Extracted material section start

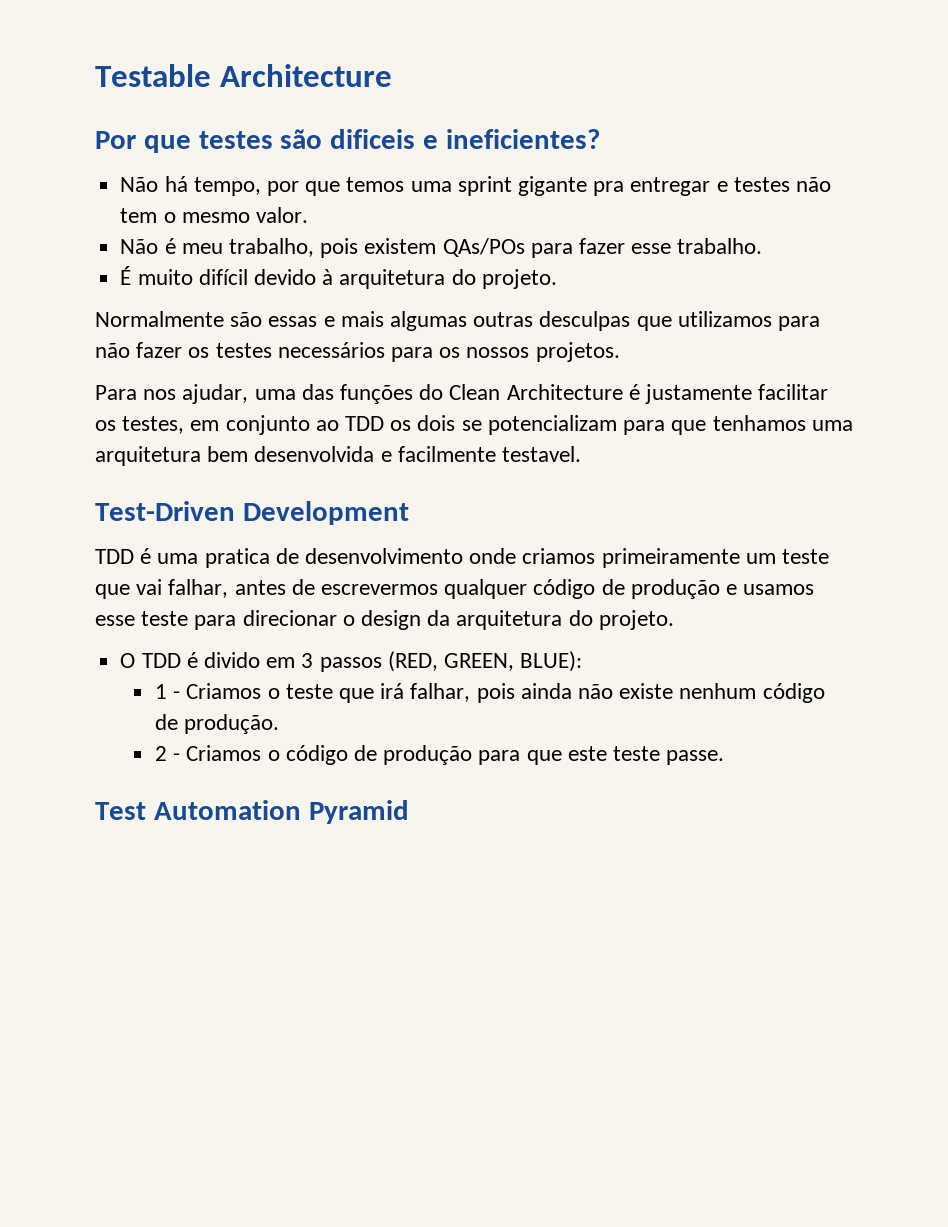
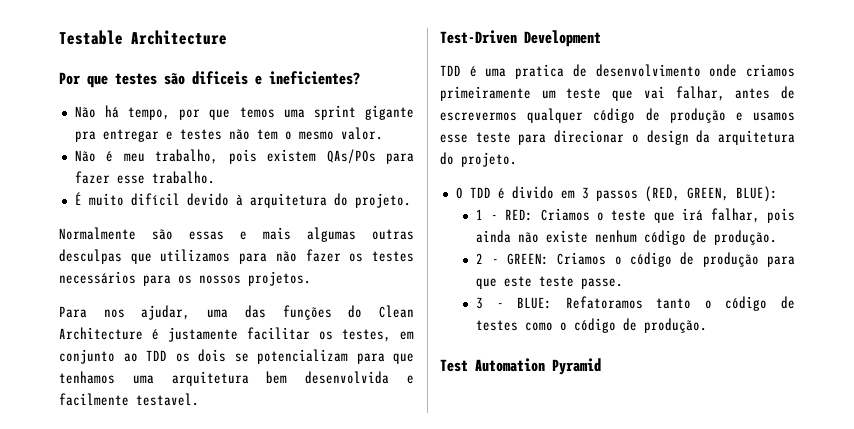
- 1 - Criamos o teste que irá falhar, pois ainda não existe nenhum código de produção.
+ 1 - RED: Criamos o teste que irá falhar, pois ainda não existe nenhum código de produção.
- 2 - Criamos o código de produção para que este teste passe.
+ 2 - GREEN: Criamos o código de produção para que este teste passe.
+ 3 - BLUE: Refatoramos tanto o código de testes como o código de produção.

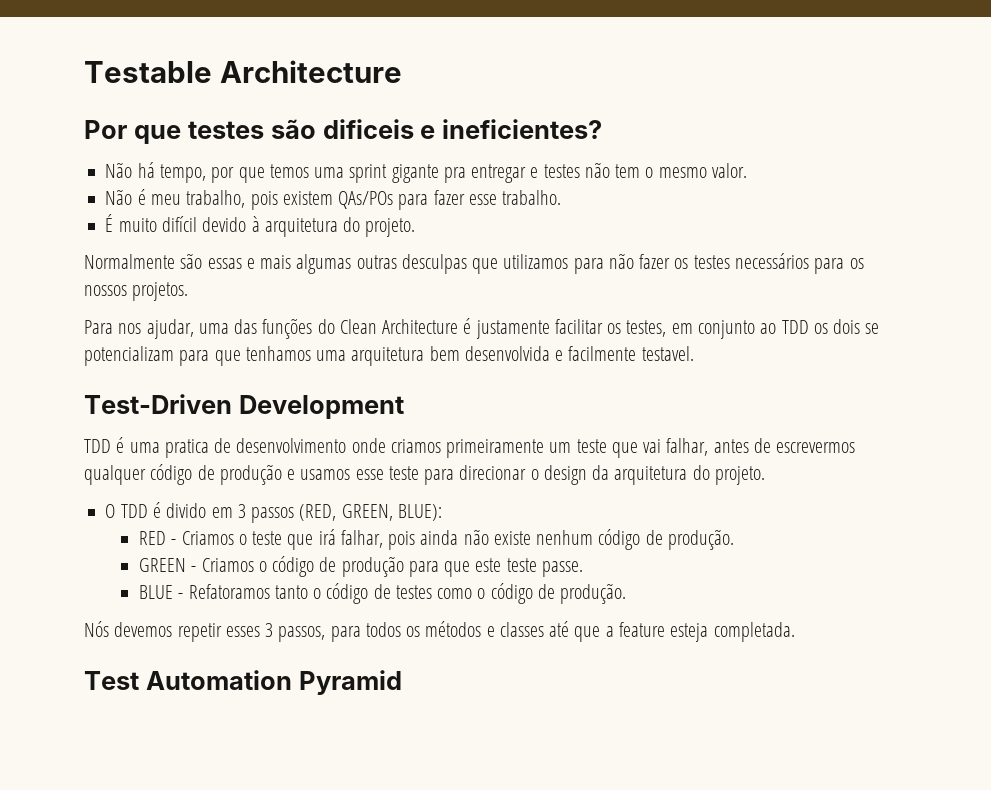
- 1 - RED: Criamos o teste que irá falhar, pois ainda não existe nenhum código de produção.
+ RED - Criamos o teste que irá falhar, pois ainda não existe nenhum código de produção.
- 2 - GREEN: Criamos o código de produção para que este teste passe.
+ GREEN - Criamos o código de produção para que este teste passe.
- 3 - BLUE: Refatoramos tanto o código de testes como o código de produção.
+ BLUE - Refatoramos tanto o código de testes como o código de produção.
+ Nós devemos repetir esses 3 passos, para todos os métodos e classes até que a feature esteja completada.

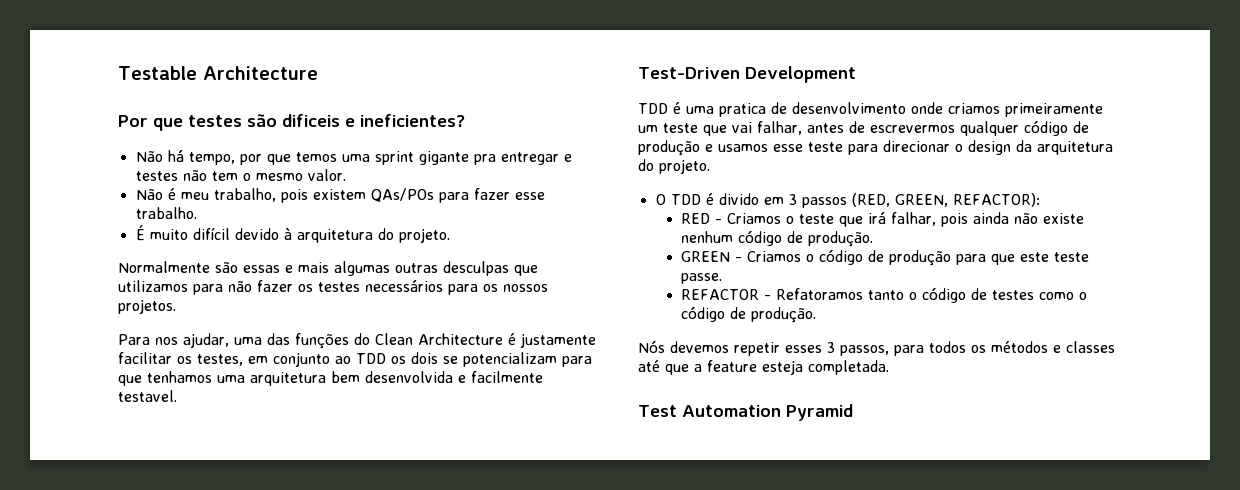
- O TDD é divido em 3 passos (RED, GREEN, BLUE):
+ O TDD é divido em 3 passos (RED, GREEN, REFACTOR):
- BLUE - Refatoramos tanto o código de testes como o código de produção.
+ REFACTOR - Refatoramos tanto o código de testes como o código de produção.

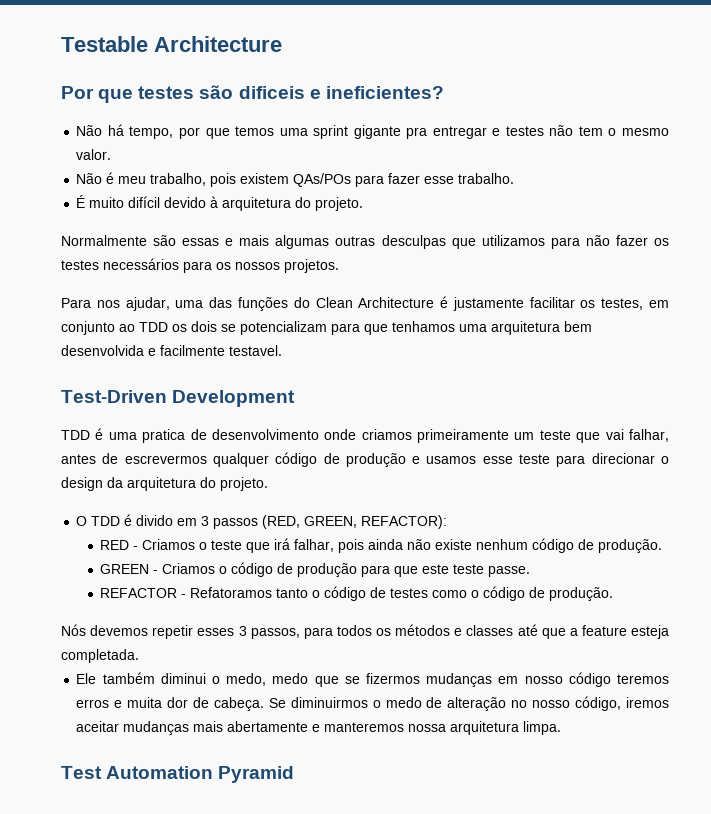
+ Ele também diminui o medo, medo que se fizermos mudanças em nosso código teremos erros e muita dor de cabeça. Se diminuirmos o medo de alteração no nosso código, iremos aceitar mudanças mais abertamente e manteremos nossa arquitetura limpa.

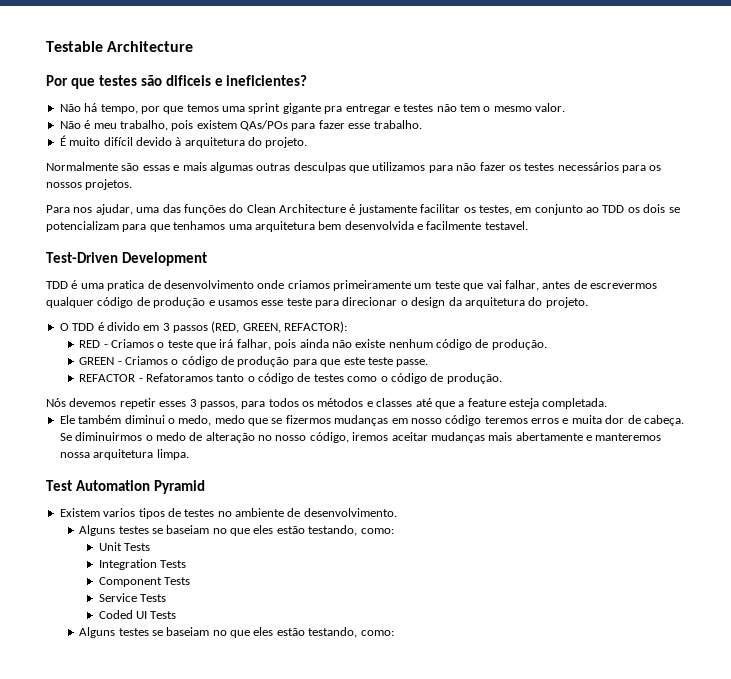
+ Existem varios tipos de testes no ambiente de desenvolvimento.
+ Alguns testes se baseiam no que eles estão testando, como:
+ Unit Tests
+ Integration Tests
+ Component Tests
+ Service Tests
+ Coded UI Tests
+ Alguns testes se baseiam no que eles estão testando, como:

Extracted material section end

- **Work to complete**
For each entry above, write it out again exactly but leave out any picture.

- **Completed exercise**
- 1 - Criamos o teste que irá falhar, pois ainda não existe nenhum código de produção.
+ 1 - RED: Criamos o teste que irá falhar, pois ainda não existe nenhum código de produção.
- 2 - Criamos o código de produção para que este teste passe.
+ 2 - GREEN: Criamos o código de produção para que este teste passe.
+ 3 - BLUE: Refatoramos tanto o código de testes como o código de produção.

- 1 - RED: Criamos o teste que irá falhar, pois ainda não existe nenhum código de produção.
+ RED - Criamos o teste que irá falhar, pois ainda não existe nenhum código de produção.
- 2 - GREEN: Criamos o código de produção para que este teste passe.
+ GREEN - Criamos o código de produção para que este teste passe.
- 3 - BLUE: Refatoramos tanto o código de testes como o código de produção.
+ BLUE - Refatoramos tanto o código de testes como o código de produção.
+ Nós devemos repetir esses 3 passos, para todos os métodos e classes até que a feature esteja completada.

- O TDD é divido em 3 passos (RED, GREEN, BLUE):
+ O TDD é divido em 3 passos (RED, GREEN, REFACTOR):
- BLUE - Refatoramos tanto o código de testes como o código de produção.
+ REFACTOR - Refatoramos tanto o código de testes como o código de produção.

+ Ele também diminui o medo, medo que se fizermos mudanças em nosso código teremos erros e muita dor de cabeça. Se diminuirmos o medo de alteração no nosso código, iremos aceitar mudanças mais abertamente e manteremos nossa arquitetura limpa.

+ Existem varios tipos de testes no ambiente de desenvolvimento.
+ Alguns testes se baseiam no que eles estão testando, como:
+ Unit Tests
+ Integration Tests
+ Component Tests
+ Service Tests
+ Coded UI Tests
+ Alguns testes se baseiam no que eles estão testando, como:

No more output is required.